Wilson had so many memorable moments during a Hall-of-Fame career (she's enshrined at CofC, USC, alma mater Coker and the state's athletic HOF) that it's hard to pick one. But seeing two programs she coached in this year's NCAA Tournament?

"I'm real proud, so thankful I got to coach both those teams, and I never had to change my license tag," the Lake City native laughed. "Full credit goes to Dawn and what she's done with the program. Really, it's just astronomical."

Wilson reflected on the journey of not just coaching winning teams, but seeing the sport grow. When she broke in as a head coach, women's basketball was still a hodgepodge of teams in AIAW, but as the 1972 Title IX legislation progressed, the NCAA finally adopted the game as one of its sports.

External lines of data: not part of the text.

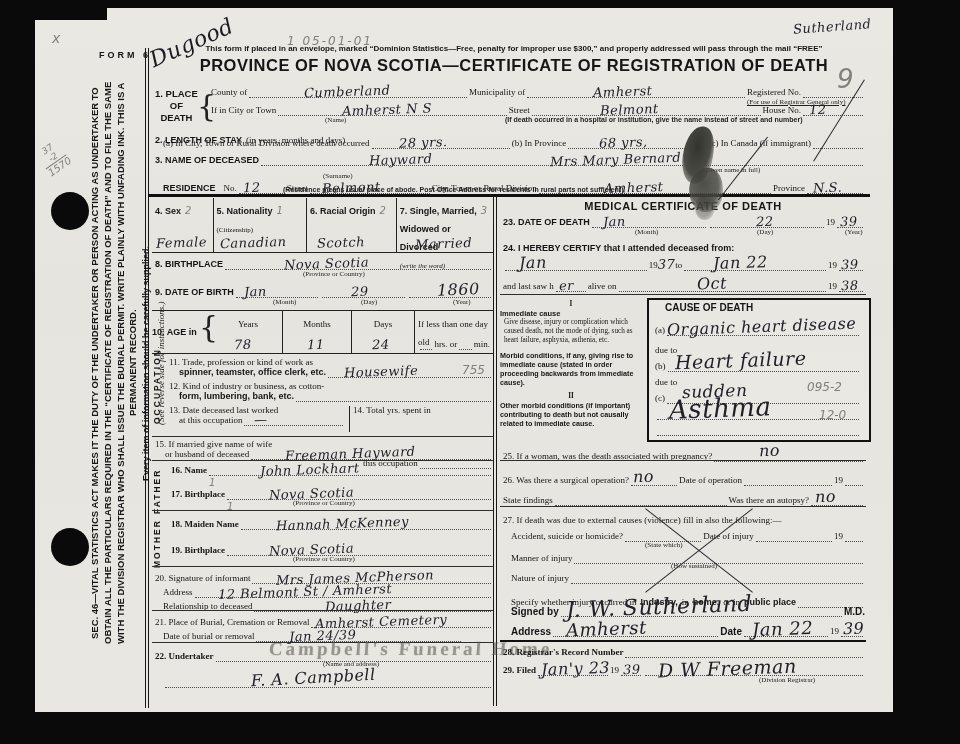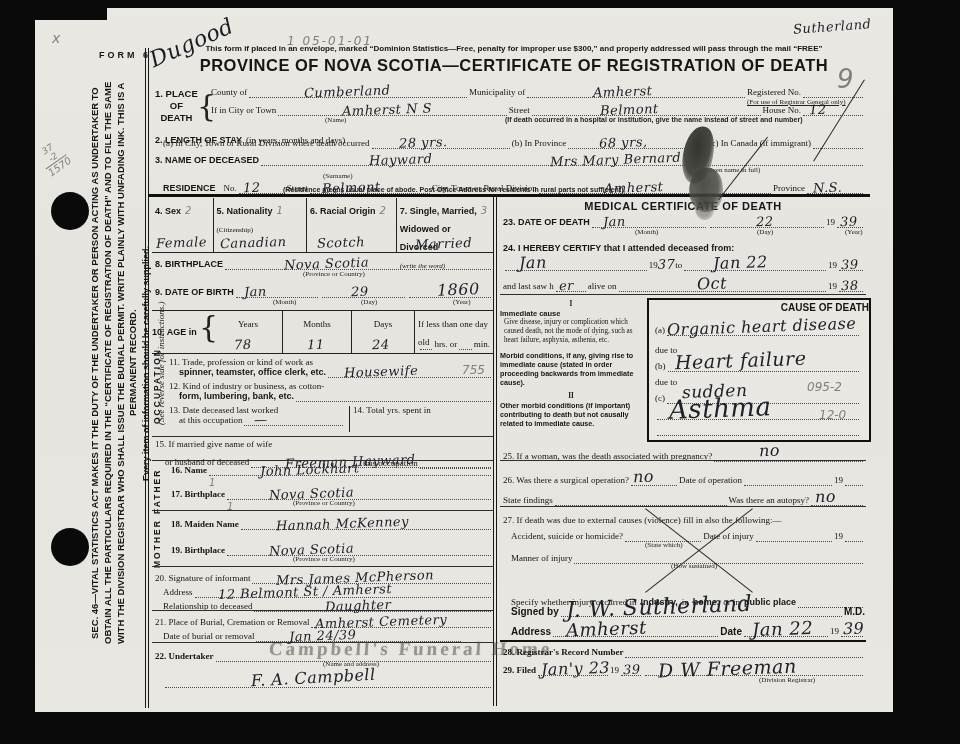"CAUSE OF DEATH" div.sans { padding: 2px 0 0 8px -> 2px 0 0 16px; text-align: right -> left }
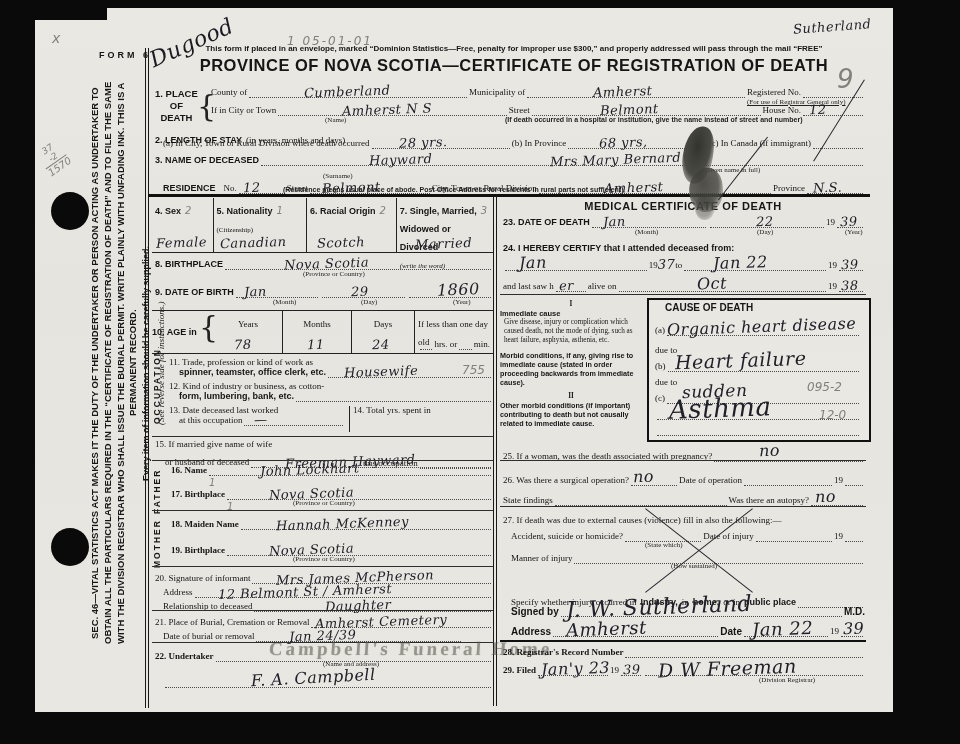"or husband of deceased" span.lbl { margin-top: 8px -> none }
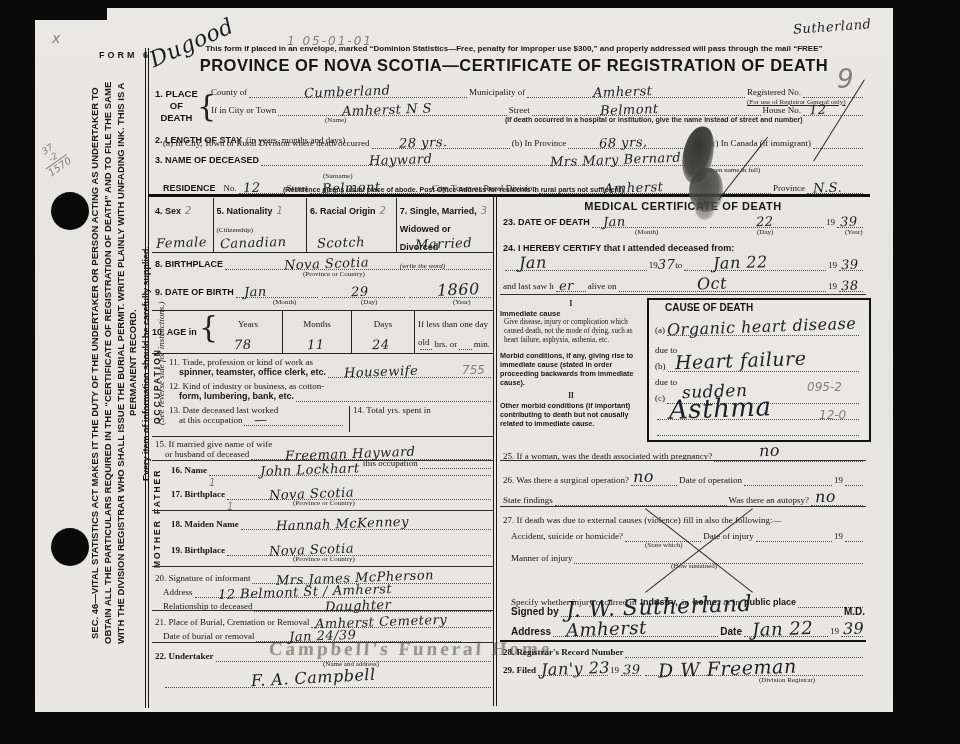"Nature of injury" div.row { html: none -> <div> <span>Nature of injury</span> <span></span> </div> }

Charleston, a power in AIAW that had played in three straight national championship games (the last came in 1982 to Francis Marion in Charleston. The Patriots were coached by Sylvia Hatchell, who would go on to a HOF career at North Carolina, along with being considered for the USC job that Staley eventually took), settled into NAIA and continued to win, before the winning got noticed.

South Carolina needed a coach to restore the program's luster. Wilson knew the state, knew how to recruit within the state and was feeling that itch when you're young -- go and prove it while you still can.

She took the gig. And won five Metro Conference regular seasons and three Metro tournaments from 1986-91.

"When I first started, nobody was much looking. You could mess up a thousand times and learn without anybody getting on you too bad," Wilson said. "I was in a rich state talent-wise and city-wise. It was a wonderful time to be a good coach."

At one time, 10 of Wilson’s 12 players at USC were from the state. The Gamecocks owned the Metro in the late 1980s, reaching five NCAA Tournaments and one Sweet 16.

USC joined the SEC for the 1991-92 season. Stakes were raised. Now Wilson was competing for recruits against Hatchell, Kay Yow, Pat Summitt.

"Once we went into the SEC, I had a much harder time. The state dried up on the superior talent for a spell," Wilson said. "It always came back around, but I had to spread out and recruit."

After six seasons, burned out from the rigors of the SEC and 20 years in the business, Wilson resigned.

But CofC called again.

By 2003, Wilson was back in the Cougars’ head chair, again building for the future. In 2008, she had a 23-win team but fell in triple overtime in the Southern Conference Tournament championship game, another agonizing loss she still carries. Her next season was a berth in the Women’s Basketball Invitational.

Wilson departed for good in 2012, holding a 542-365 career record. She’s since spent the time still helping the game whenever she can.

This year she’ll get to watch two of her former programs play in the NCAA Tournament, and hopefully each can stick around for a while.

"The whole world of women's basketball was so different then. We were the first four-year school in the state to give any kind of athletic scholarship, I think. It was great timing," Wilson said. "I'm grateful for exactly the time in history I got to do that."